Ed è il massimo studioso italiano di Barthes che ci aiuta a rifare i conti con
la stupidità: si tratta del semiologo Gianfranco Marrone(..). L’antico scemo
del villaggio di chance, il giardiniere e interpretato da Peter Sellers in
Oltre il giardino, che prende tutto alla lettera e corrisponde allo “stupido
solare” di Robert Musil. I politici che lo ascoltano e scambiano le sue ovvietà
agresti per massime di profonda saggezza (arriveranno a candidarlo alla
presidenza Usa), sono gli stupidi intelligenti, quelli che per Musil vedono
sogni e indizi dappertutto. Di fatto trovare la stupidità “in purezza “è ormai
impossibile. Lo studio postmodern non è più chi non conosce la regola e non sa
comportarsi (come il Giufà del folklore siciliano), né chi nin conosce che la
regola e non l’adegua alla realtà (come per esempio don Ferrante). Con la sua
goffaggine ma anche con il suo entusiasmo nel partecipare a ogni rito sociale,
cioè con la sua ansia di “affluire”, il rag. Ugo Fantozzi svela che l’unica
stupidità peggiore di quella di non saper stare alle regole è quella di chi ci
si sa stare, o anzi di chi le regole le detta. Il silenzio atterrito che
accompagna le sue imprese più dissennate deriva dal fiato tenuto sospeso dagli
astanti: ogni volta può essere quella in cui il teatro sociale viene giù del
tutto, grazie al Big One delle Craniate Pazzesche. Nell’epoca in cui invitanti
campagne pubblicitarie esclamano “Be Stupid!, Marrone aggiunge alla sua
rassegna uno stupido di genere completamente diverso da quelli tradizionali e
moderni: il computer. Il teorico della naufragata Intelligenza Artificiale
Marvin Minsky notava che al computer abbiamo saputo fornire competenze
sofisticate (come la maestria negli scacchi), ma non abilità che sono alla
portata di un ragazzino, come tirare a indovinare, raccontare una storia,
interloquire in una normale conversazione, tradurre un testo banale. Il che
significa che l’intelligenza e la creatività umana non pertengono alla sola
sfera cognitiva indipendente da quella emotiva e viceversa. (..). Sia il cuore
sia la mente hanno insomma i loro tormentoni: siamo stupidi quando li ripetiamo
senza filtri critici, come flaubertiane idee ricevute e subito ritrasmesse.
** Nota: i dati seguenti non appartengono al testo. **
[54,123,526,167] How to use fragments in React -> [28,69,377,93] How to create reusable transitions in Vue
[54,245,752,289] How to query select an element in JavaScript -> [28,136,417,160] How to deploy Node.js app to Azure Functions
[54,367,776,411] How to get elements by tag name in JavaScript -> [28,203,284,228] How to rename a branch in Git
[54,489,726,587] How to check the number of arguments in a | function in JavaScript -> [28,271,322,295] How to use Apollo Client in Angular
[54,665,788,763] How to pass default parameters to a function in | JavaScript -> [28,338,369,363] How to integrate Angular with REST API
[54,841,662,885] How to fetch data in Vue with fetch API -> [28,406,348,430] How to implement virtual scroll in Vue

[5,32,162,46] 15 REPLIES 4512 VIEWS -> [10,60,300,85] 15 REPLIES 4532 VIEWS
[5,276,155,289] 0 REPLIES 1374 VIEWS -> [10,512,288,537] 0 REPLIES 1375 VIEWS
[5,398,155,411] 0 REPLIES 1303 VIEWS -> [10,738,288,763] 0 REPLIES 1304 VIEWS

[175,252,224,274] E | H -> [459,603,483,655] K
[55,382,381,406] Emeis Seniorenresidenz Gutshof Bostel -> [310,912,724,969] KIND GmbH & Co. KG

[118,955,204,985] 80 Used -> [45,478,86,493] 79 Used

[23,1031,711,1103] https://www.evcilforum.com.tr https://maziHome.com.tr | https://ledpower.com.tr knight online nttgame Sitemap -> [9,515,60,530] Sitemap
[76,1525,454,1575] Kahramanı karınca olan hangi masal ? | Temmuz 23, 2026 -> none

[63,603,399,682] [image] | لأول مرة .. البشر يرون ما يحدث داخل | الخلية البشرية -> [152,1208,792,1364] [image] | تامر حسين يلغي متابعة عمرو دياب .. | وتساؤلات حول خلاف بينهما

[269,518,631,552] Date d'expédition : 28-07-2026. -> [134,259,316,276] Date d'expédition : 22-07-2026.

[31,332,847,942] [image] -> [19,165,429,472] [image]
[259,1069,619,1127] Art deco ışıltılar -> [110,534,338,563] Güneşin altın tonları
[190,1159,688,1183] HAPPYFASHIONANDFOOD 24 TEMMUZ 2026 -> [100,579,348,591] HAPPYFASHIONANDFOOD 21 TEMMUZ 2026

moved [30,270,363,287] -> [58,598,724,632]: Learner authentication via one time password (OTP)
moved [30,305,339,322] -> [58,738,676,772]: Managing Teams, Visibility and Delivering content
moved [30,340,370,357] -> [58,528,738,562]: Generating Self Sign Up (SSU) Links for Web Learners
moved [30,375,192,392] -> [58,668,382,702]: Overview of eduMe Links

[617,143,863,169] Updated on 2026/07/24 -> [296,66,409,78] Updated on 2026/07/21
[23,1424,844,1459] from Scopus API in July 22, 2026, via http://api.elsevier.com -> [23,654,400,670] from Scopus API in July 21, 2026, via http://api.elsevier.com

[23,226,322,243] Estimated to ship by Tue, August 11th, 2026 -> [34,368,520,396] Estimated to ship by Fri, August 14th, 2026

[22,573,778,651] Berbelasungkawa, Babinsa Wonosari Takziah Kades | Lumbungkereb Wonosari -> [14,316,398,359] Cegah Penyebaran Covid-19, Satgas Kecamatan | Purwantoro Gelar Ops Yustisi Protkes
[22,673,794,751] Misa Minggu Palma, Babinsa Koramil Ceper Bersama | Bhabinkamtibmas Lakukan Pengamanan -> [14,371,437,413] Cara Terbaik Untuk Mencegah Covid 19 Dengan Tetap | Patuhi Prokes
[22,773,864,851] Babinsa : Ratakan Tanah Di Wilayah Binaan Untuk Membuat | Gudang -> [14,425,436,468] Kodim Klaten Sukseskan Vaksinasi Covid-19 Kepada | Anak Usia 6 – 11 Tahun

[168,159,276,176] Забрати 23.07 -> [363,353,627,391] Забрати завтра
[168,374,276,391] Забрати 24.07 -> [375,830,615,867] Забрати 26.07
Il
Flaubert della Rete ha un nome poco profumato, si chiama “Vendommerda”:
raccoglie e rilancia i Tweet più stolidi che si possano concepire, senza raggiungere
un commento. È più neutro di Blob. Diverte, ma certo non vaccina, né
probabilmente intende farlo. Persino Flaubert faceva un torto alla sua stessa
intelligenza, quando si illudeva di indurre i suoi lettori al silenzio per non
correre il rischio di dire stupidaggini. Non era stato proprio lui a stabilire
che la stupidità consiste “nel voler concludere”? Non si finisce mai di cercare
di non essere stupidi, almeno non del tutto. Ripetiamo, pensando di essere
originali, i tormentoni di pubblicità, propaganda politica, informazione,
comicità, medialità. Oggi funzionano quelli di Beppe Grillo, ma anche questi,
che apparentemente demistificano, non sono tormentoni meno di altri: la
stupidità è entrata nell’epoca in cui è stupida anche la sua demistificazione.
Forse siamo alle soglie dell’antiutopia tratteggiata da Marrone: “In un mondo
in cui ci sono solo stupidi, lo stupido non esisterà più poiché nessuno potrà
“. Vuole dire che, come bisogna sentirsi stupidi per esserlo di meno, così per
abrogare la stupidità occorre che regni.